Drilling in the Arctic National Wildlife Refuge was passed after it was added to a critical defense budget bill

The GOP is crowing about cutting the deficit by $40 billion which is a drop in the bucket not only of our national debt, but even in the bucket of the yearly deficit under President Bush. In that $40 billion they are so proud about cutting:

  • Medicare cut by $6.4 billion
  • Medicaid cut by $4.8 billion
  • Student loans raised to a fixed 6.8% instead of variable lower rates saving $13 Billion

So, in this big budget savings bill, they manage not only to screw over our past (cutting aid to senior citizens), but also our future (making student loans more expensive). I just can’t find the words to express how much these people hate the people they serve.

The president is spying on us

Again, the parallels between the current administration and communist-era Russia are almost frightening

So the administration has been using the guise of the war on terror to spy on its own citizens. Is anyone surprised by this? This is exactly what everyone who was actually paying attention to the Patriot Act language said was going to happen. Americans said they’d be willing to give up some civil liberties in order to be safe. Well, now you’ve given up your liberties and you aren’t any safer. Feeling cheated yet? You should be. What is actually interesting when you get into the details, is that this spying might have even been illegal within the rubric of the wiretapping laws.

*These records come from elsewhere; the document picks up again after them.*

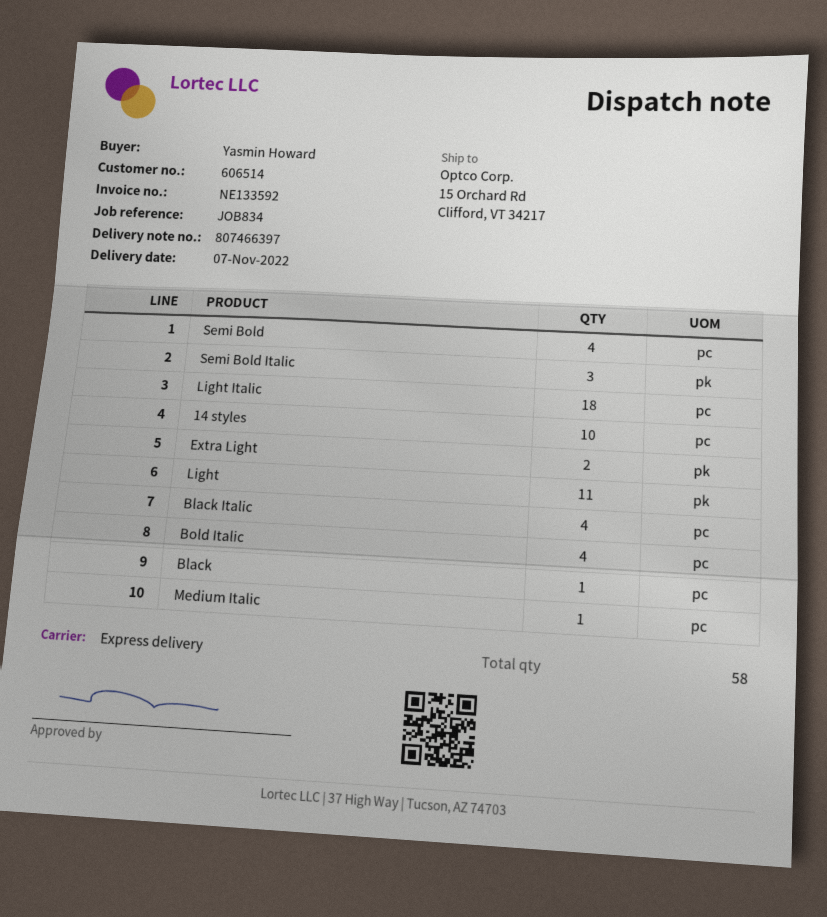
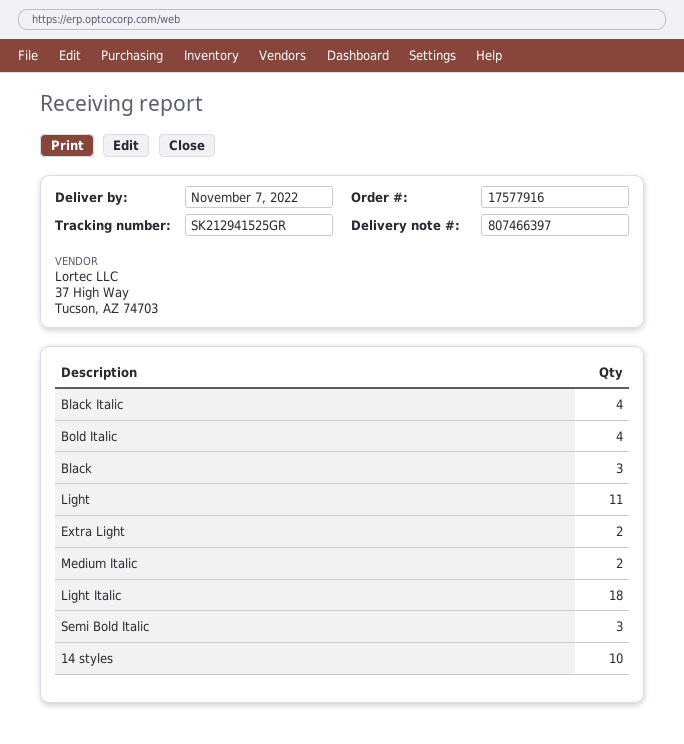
Semi Bold: 4 -> none
Black: 1 -> 3
Medium Italic: 1 -> 2

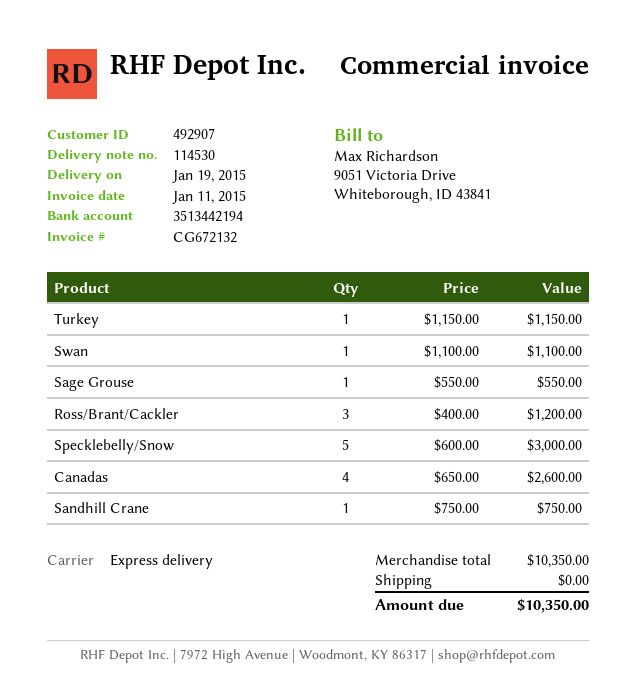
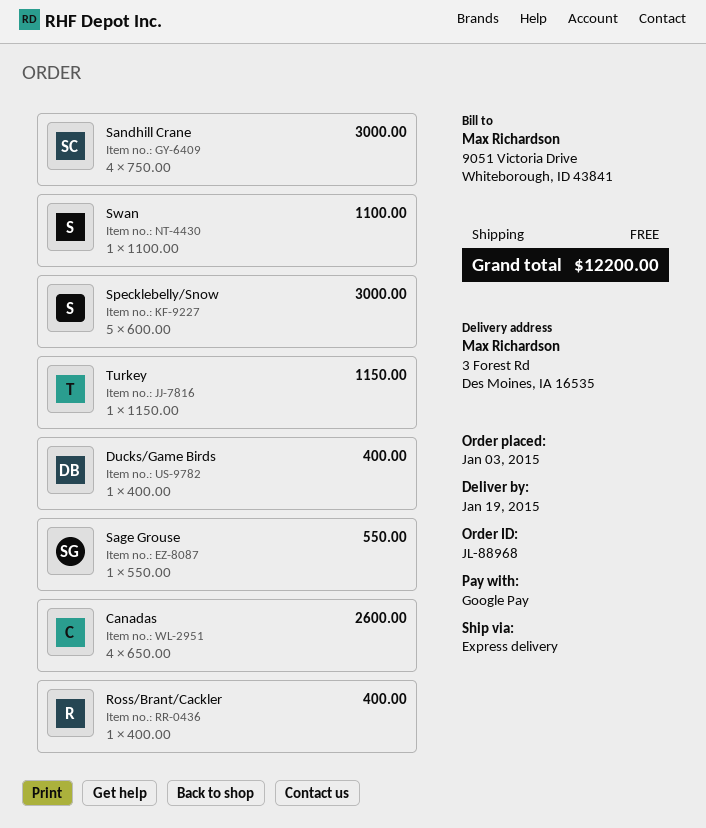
Ross/Brant/Cackler: 3 x 400.00 = 1200.00 -> 1 x 400.00 = 400.00
Sandhill Crane: 1 x 750.00 = 750.00 -> 4 x 750.00 = 3000.00
Ducks/Game Birds: none -> 1 x 400.00 = 400.00
total: 10350.00 -> 12200.00

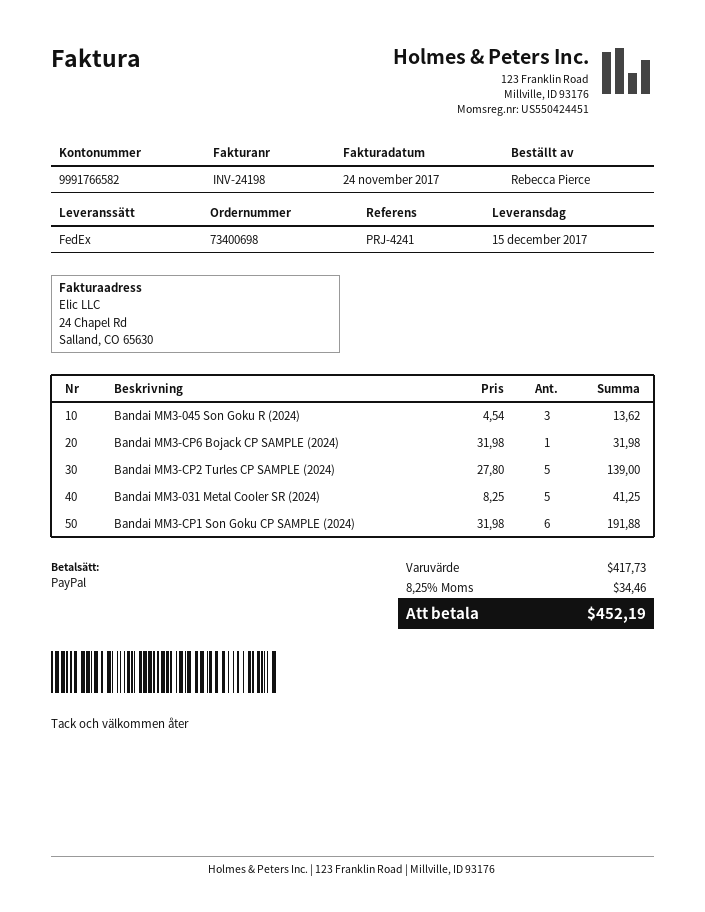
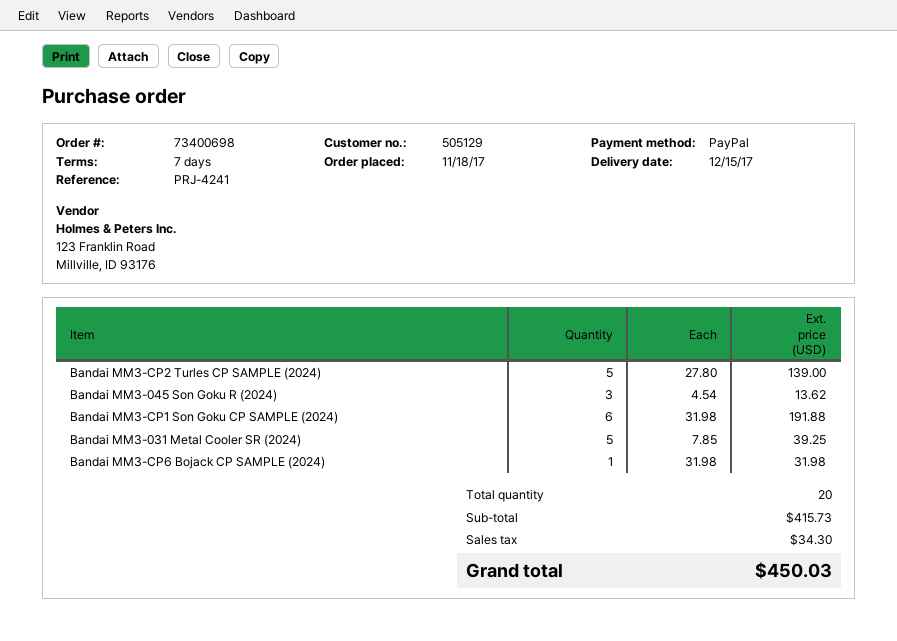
Bandai MM3-031 Metal Cooler SR (2024): 5 x 8.25 = 41.25 -> 5 x 7.85 = 39.25
subtotal: 417.73 -> 415.73
tax: 34.46 -> 34.30
total: 452.19 -> 450.03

It’s time once again for me to ask for a real congressional investigation, and for the Republicans to once again decide that, as President, cheating on your wife is worth of a special prosecutor and hundreds of hours of discussion, but lying to the American people, imprisoning American citizens for months without charges, torturing foreigners, spying on the American people and basically acting more like a dictator than a representative of a Democracy is A-OK.

The crazy-ass thing is that after getting caught at it, he says he’s going to keep doing it and that disclosing it was helping the enemy. These people make me insane. Bush wants to be the national father figure, but he’s the idiot dad with a drinking problem that says way too often “do what I say, not what I do.” The enemy, the enemy, doubting the administration is supporting the enemy, questioning the administration is giving aid and comfort to the enemy. Cheney says “debate is good, discussion is good” while simultaneously slamming every lawmaker who steps forward to do just that.

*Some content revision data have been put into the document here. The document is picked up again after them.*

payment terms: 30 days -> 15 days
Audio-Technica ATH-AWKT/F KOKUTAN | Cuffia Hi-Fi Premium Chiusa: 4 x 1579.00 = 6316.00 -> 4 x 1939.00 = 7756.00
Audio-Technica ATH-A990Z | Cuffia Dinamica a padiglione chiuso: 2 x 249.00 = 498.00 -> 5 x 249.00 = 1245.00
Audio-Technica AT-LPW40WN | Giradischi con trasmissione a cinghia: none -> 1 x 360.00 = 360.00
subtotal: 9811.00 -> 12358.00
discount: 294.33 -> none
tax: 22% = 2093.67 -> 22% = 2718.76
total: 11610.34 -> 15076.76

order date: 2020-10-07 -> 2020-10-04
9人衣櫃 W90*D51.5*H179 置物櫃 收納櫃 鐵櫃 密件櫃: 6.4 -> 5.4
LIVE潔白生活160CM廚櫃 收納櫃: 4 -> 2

“It was a shameful act for someone to disclose this important program in a time of war. The fact that we’re discussing this program is discussing the enemy.” – President Bush

Get this George, you work for the American people. You work for us and we’ll discuss whatever we want, whenever we want, in whatever medium or venue that we wish until you just declare yourself dictator and we get busy mobilizing against you.